You can also use RMSE, which is the Root Mean Squared Error. This one is a better metric to penalize BIG errors, meaning small errors in predictions will score better than big errors in predictions. This takes each difference of prediction minus actual and squares it, takes the mean of the sum of those squares, then takes the square root of the mean.

round(np.sqrt(mean_squared_error(y_test, test_predictions)), 2)

We also might want to visualize our model’s predictions versus actuals. Keep in mind the example is for my data.

plt.figure(figsize=(10,5))
sns.distplot(y_test, hist=True, kde=False)
sns.distplot(test_predictions, hist=True, kde=False)
plt.legend(labels=[‘Actual Values of Price’, ‘Predicted Values of Price’])
plt.xlim(0,);

Understanding MAE vs RMSE

Here’s a way to understand the difference between Mean Absolute Error and Root Mean Squared Error, and why you might want to use one over the other.

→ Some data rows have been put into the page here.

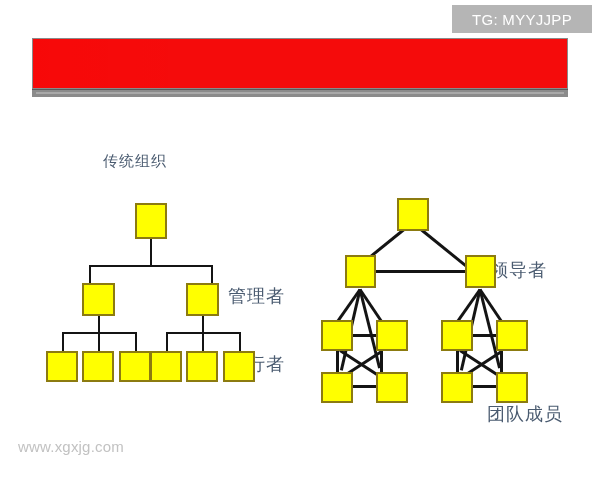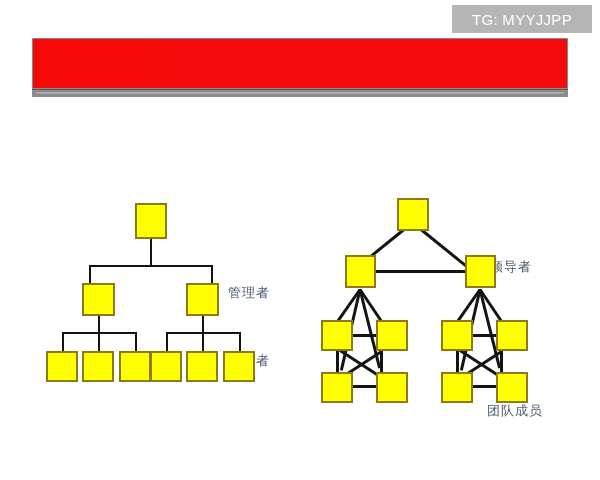--- a/index.html
+++ b/index.html
@@ -101,21 +101,21 @@
     color: #4a5b70;
     letter-spacing: 1px;
     white-space: nowrap;
   }
   .sect-head.left  { left: 103px; top: 152px; }
   .sect-head.right { left: 381px; top: 156px; }
 
   
   .anno {
     position: absolute;
-    font-size: 13px;
+    font-size: 18px;
     color: #4a5b70;
     letter-spacing: 1px;
     white-space: nowrap;
     text-align: right;
   }
   .anno.manager  { left: 228px; top: 284px; }
   .anno.worker   { left: 228px; top: 352px; }
   .anno.leader   { left: 490px; top: 258px; }
   .anno.member   { left: 487px; top: 402px; }
 
@@ -158,20 +158,21 @@
 <div id="slide">
 
   <div class="wm-badge">TG: MYYJJPP</div>
 
   <div class="banner-wrap">
     <div class="banner-red"></div>
     <div class="banner-base"></div>
   </div>
 
 
+  <div class="sect-head left">传统组织</div>
 
   <div class="edge v" style="left:150px; top:238px; height:28px;"></div>
   <div class="edge h" style="left:89px; top:265px; width:124px;"></div>
   <div class="edge v" style="left:89px; top:265px; height:20px;"></div>
   <div class="edge v" style="left:211px; top:265px; height:20px;"></div>
 
   <div class="edge v" style="left:98px; top:315px; height:18px;"></div>
   <div class="edge v" style="left:202px; top:315px; height:18px;"></div>
 
   <div class="edge h" style="left:62px; top:332px; width:74px;"></div>
@@ -238,14 +239,15 @@
   <div class="diag" style="left:460px; top:349px; width:50px; transform:rotate(33deg);"></div>
   <div class="diag" style="left:460px; top:377px; width:50px; transform:rotate(-33deg);"></div>
   <div class="node" style="left:441px; top:320px; width:32px; height:31px;"></div>
   <div class="node" style="left:496px; top:320px; width:32px; height:31px;"></div>
   <div class="node" style="left:441px; top:372px; width:32px; height:31px;"></div>
   <div class="node" style="left:496px; top:372px; width:32px; height:31px;"></div>
 
   <div class="anno leader">领导者</div>
   <div class="anno member">团队成员</div>
 
+  <div class="wm-footer">www.xgxjg.com</div>
 
 </div>
 
 </body></html>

Let’s say you have just two data points a and b, and you’ve made predictions. In example 1, P(a) is 70 over actual, and P(b) is 50 under actual. Your Mean Absolute Error here is 60. It’s very straightforward — it’s the average of the predictions minus actuals. Your Root Mean Squared Error is sqrt( (70² + 50²)/2 )=60.83

Now in an example, P(a) is 90 over actual and P(b) is 30 under actual. Your MAE is STILL 60, because that’s still your averaged error. Your RMSE is different though — sqrt( (90² + 30²)/2 )=67.08
Root Mean Squared Error punishes larger errors more, resulting in a higher error score on this prediction set. You have to decide on what metric suits your data. If you have a lot of outliers, your model may perform better if you minimize RMSE.

In any case, pick the scoring metric you like. And here’s a hint: You can actually change what kind of scoring you are looking at in your cross_val_score exploration, by changing the ‘scoring’ parameter. Like so:

cv_5 = cross_val_score(model, X_train_val, y_train_val, cv=5, scoring=’neg_root_mean_squared_error’)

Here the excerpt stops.